All my tribulations in World War II derived, ultimately, from my resolve not to be a combat infantryman. In the mid-1930s, in the depths of the depression, when I was earning $15 for working a seventy-hour week in a grocery store in my native St. Louis, I gradually became aware that war clouds were gathering in Europe and sensed that a major war there might eventually involve the United States. If war came, I wanted to be in the air corps rather than in the infantry. Though only the aged recall it now, in the 1930s memories of World War I were still fresh among people in early middle age, and that conflict was still avidly discussed. Aviation had a lot of glamour in the 1930s, but slogging in muddy trenches under shellfire, vividly remembered from the Western Front and recounted endlessly, had absolutely none. I yearned to be a military pilot, but I lacked the required two years of college; so I lowered my sights and aspired to become an aircraft mechanic instead.
These sentiments assumed tangible form on a cold, sunny day in January 1939 when two friends and I climbed into a boxcar in a St. Louis freightyard and headed south. We hoped to get to Randolph Field, an air base near San Antonio. A couple of weeks later we enlisted there in the army air corps. Training was prosaic, and life as a KP and latrine orderly was dull. One day I tried out for the camp baseball team but got no response from the coach. Then I went over to the St. Louis Browns training camp in San Antonio for a tryout with the pros. This time those in charge showed some interest in me, but my first sergeant refused to give me time off to go back for a second session. Thus ended whatever chance I might have had to be enrolled one day in the Baseball Hall of Fame.
But, as gamblers know, neither good nor bad luck lasts forever. By the end of 1939 I was assigned to the Twenty-first Pursuit Squadron, then stationed at Hamilton Field, California. Even better, I was sent to school for a six months course in aviation mechanics, from which I returned a staff sergeant.

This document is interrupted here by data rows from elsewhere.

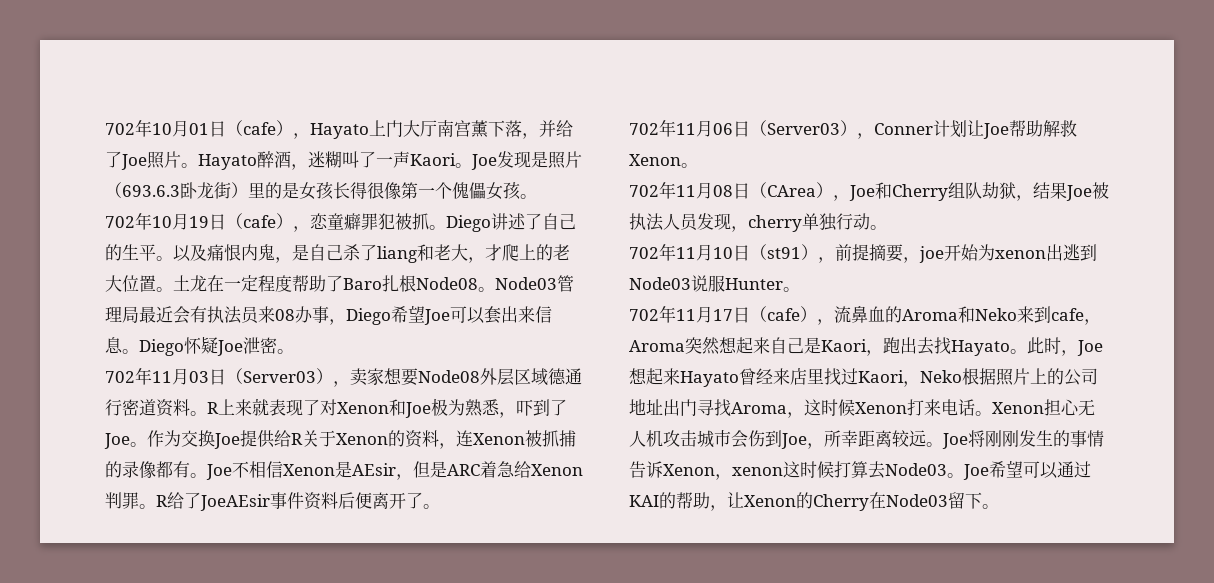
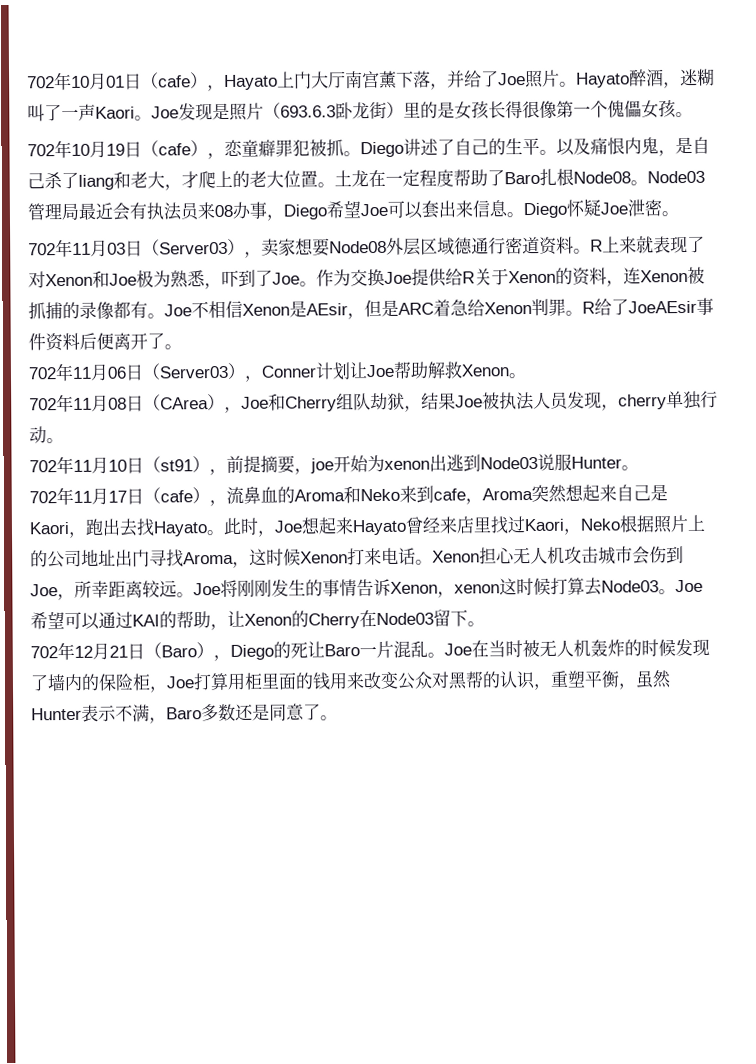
(999, 506) none -> [30,638,710,662] [30,670,672,693] [31,703,338,724] // 702年12月21日（Baro），Diego的死让Baro一片混乱。Joe在当时被无人机轰炸的时候发现了墙内的保险柜，Joe打算用柜里面的钱用来改变公众对黑帮的认识，重塑平衡，虽然Hunter表示不满，Baro多数还是同意了。

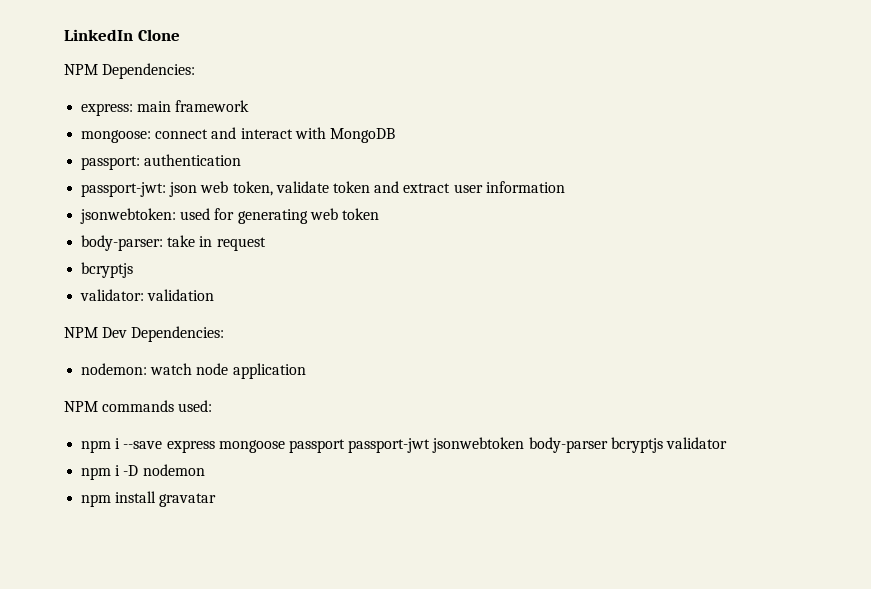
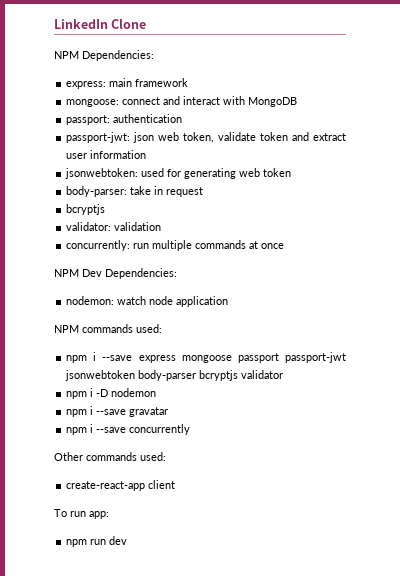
(215, 295) none -> [66,240,285,251] // concurrently: run multiple commands at once
[115,491,157,503] install -> [90,406,127,415] i --save
(217, 500) none -> [66,424,191,435] [54,452,166,461] [66,480,176,491] [54,509,109,519] [66,536,128,547] // npm i --save concurrently // Other commands used: // create-react-app client // To run app: // npm run dev

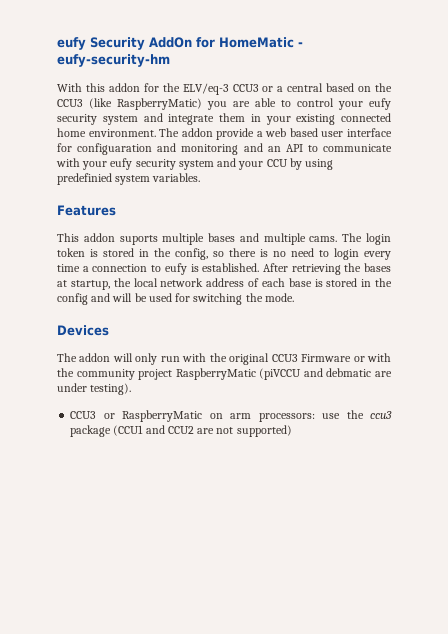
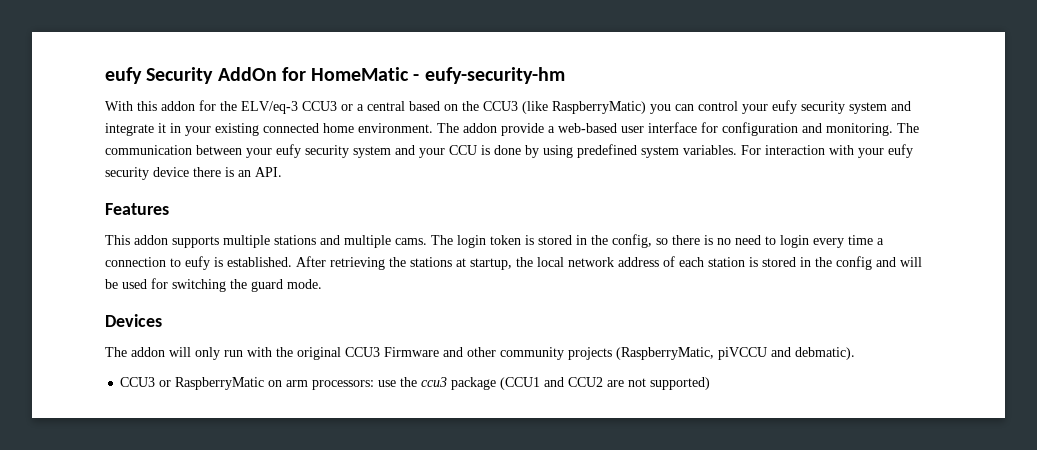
[233,98,291,107] are able to -> [675,104,694,111] can
[219,113,245,122] them -> [158,123,166,133] it
[265,128,318,137] web based -> [558,123,617,133] web-based
[77,143,392,155] [56,158,80,167] configuaration and monitoring and an API to communicate with -> [722,122,919,136] [105,145,242,155] configuration and monitoring. The communication between
(288, 163) none -> [481,145,521,155] is done
[57,173,112,185] predefinied -> [577,144,637,158] predefined
(201, 177) none -> [741,144,913,158] [105,167,282,180] For interaction with your eufy security device there is an API.
[119,233,236,245] suports multiple bases -> [172,235,316,248] supports multiple stations
[363,263,391,272] bases -> [410,257,452,267] stations
[288,278,312,287] base -> [708,257,745,267] station
(263, 297) none -> [251,279,283,292] guard
[353,353,391,362] [57,368,392,380] [57,383,132,395] or with the community project RaspberryMatic (piVCCU and debmatic are under testing). -> [443,347,855,360] and other community projects (RaspberryMatic, piVCCU and debmatic).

It seems to me that draftees, who are usually reluctant soldiers at best, never have any idea of the esprit de corps that can exist in a first-class regular outfit composed of men who know what they are doing and like it. In the Twenty-first everybody—cooks, clerks, mechanics like myself, and pilots—took pride in what they did, got on well with the others, and never worried about doing more than someone else. No doubt this happy condition owed much to our commanding officer, Capt. William E. (Ed) Dyess, a splendid flyer and a man whom we all liked and respected.
For more than a year at Hamilton I worked on the latest U.S. fighter planes (P-40 Tomahawks) and other aircraft, assembling and disassembling them, inspecting the work of others, managing repair crews, and getting in some flying time. But despite the pleasant surroundings and the satisfaction one feels when doing something worthwhile, I grew restless and began to look for adventure. Once I volunteered for service as a civilian mechanic in Gen. Claire Chennault’s famed “Flying Tigers” in China, only to be turned down because I had applied after the quotas were filled. Then, on November 1, 1941, our outfit was sent to the Philippines.
Soon after the war began five weeks later, I was swallowed up in the battle for Bataan. Ironically, immediate needs compelled me to become an infantryman and to learn to fight with a rifle, precisely the fate I had taken such pains to avoid by joining the air corps.
Before the struggle for Bataan commenced, I lost all contact with my family. They did not know I was one of the thousands of Americans who surrendered after that struggle, or that I endured the Death March that followed. Fortunately, they were also unaware of the atrocities visited on me by the enemy, much less the savagery I witnessed as a prisoner which led me to escape and fight as a guerrilla until the American liberation forces returned to Luzon on January 9, 1945. The many hardships I endured were insignificant when compared to the anguish of my parents and sisters. They were left to wonder, day by day for three long years while I was listed as missing in action, whether I was dead or alive. It would be six and a half years before I would actually see any of them again.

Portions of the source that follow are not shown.